Pour surmonter les difficultés rencontrées récemment pour lever des fonds destinés à financer des acquisitions, les sociétés de capital-investissement ont émis des chèques plus importants pour financer des opérations, ont renouvelé des participations dans des sociétés existantes ciblées par d'autres sponsors, ont acquis des sociétés dont les structures d'endettement étaient transférables et ont racheté plusieurs sociétés cotées en bourse dans lesquelles elles détenaient déjà des participations importantes.

"Les deux prochaines années risquent d'être des sommets en matière d'activités de sortie de fusions et d'acquisitions pour le capital-investissement par rapport à l'histoire.
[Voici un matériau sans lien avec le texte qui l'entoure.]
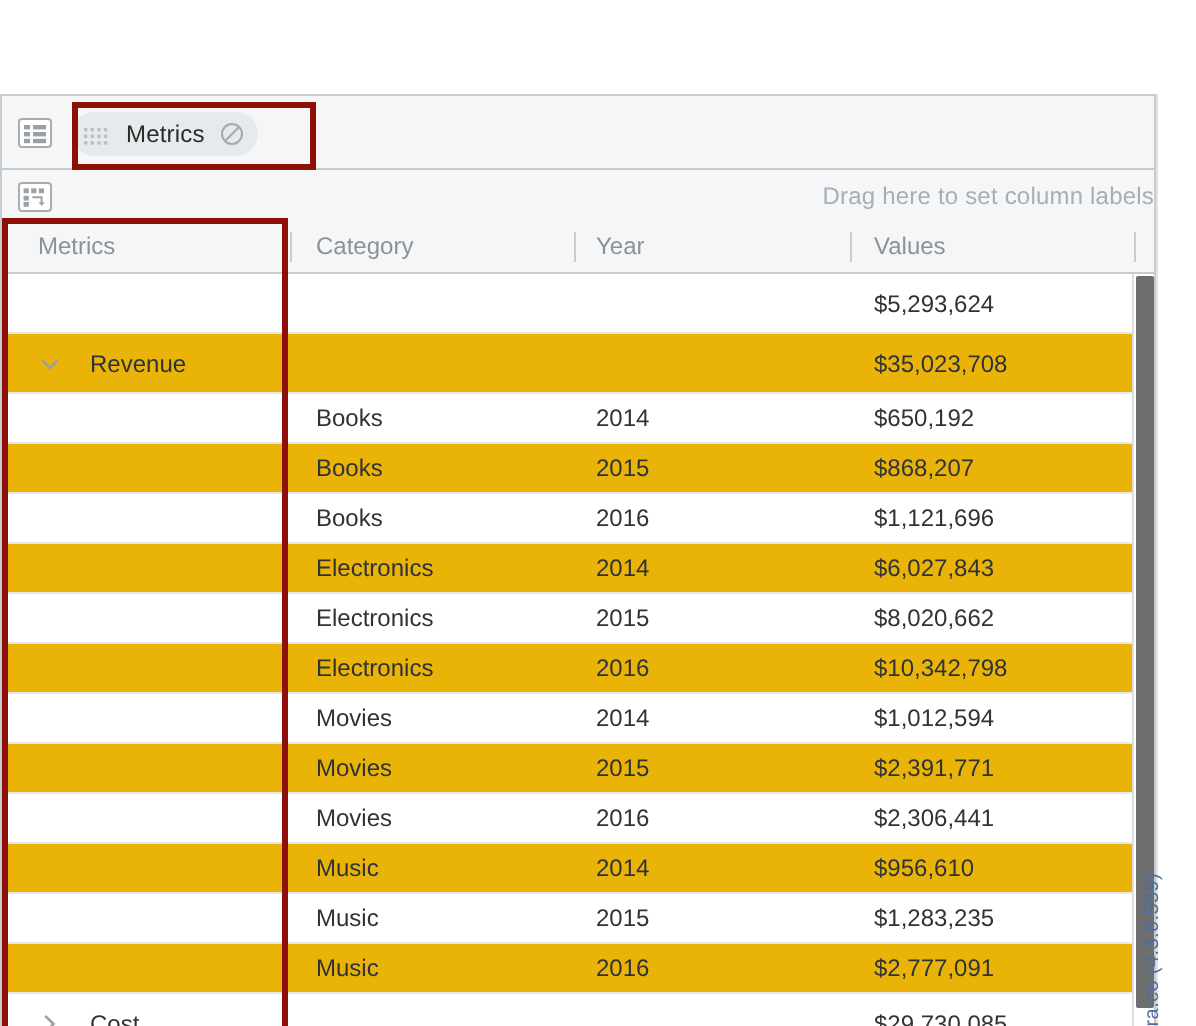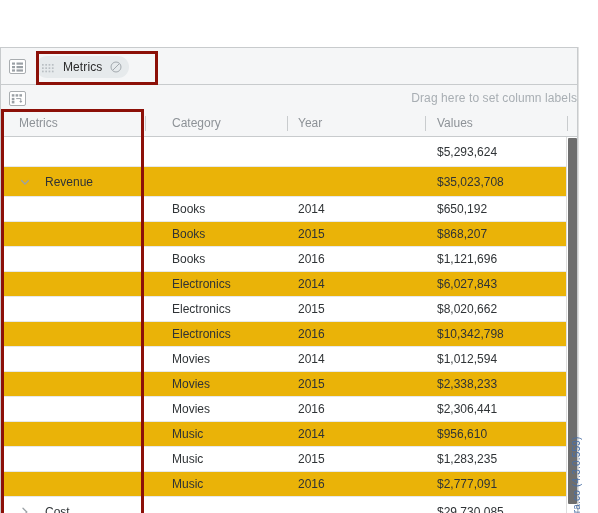--- a/index.html
+++ b/index.html
@@ -152,7 +152,7 @@
     overflow: hidden;
   }
   .c-metrics   { left: 0px;   width: 143px; padding-left: 18px; }
-  .c-category  { left: 146px; width: 140px; padding-left: 25px; }
+  .c-category  { left: 146px; width: 140px; padding-left: 11px; }
   .c-year      { left: 288px; width: 130px; padding-left: 9px; }
   .c-values    { left: 427px; width: 140px; padding-left: 9px; }
 

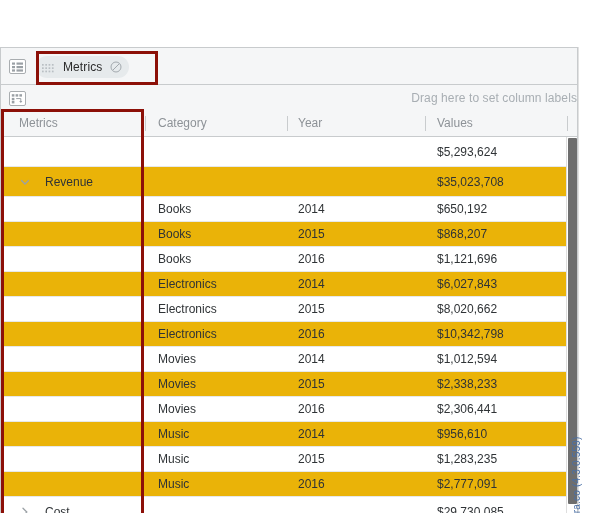--- a/index.html
+++ b/index.html
@@ -374,7 +374,7 @@
           <div class="cell c-metrics"></div>
           <div class="cell c-category">Movies</div>
           <div class="cell c-year">2015</div>
-          <div class="cell c-values">$2,338,233</div>
+          <div class="cell c-values">$2,391,771</div>
         </div>
         <div class="row data">
           <div class="cell c-metrics"></div>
Les fonds doivent rendre de l'argent aux investisseurs", a déclaré Eamon Brabazon, co-responsable des fusions et acquisitions pour la région EMEA chez Bank of America.

Les banquiers d'affaires ont déclaré que les prêteurs commençaient à ouvrir leurs bilans, car des milliards de dollars de dettes suspendues sont vendus aux investisseurs, mais ils ont mis en garde contre les attentes d'une reprise complète dans un avenir proche.

"L'écart entre les attentes des acheteurs et des vendeurs se réduit - il finira par être suffisamment proche pour qu'ils surmontent les vents contraires qui existent", a déclaré Anton Sahazizian, responsable mondial des fusions et acquisitions chez Moelis & Co.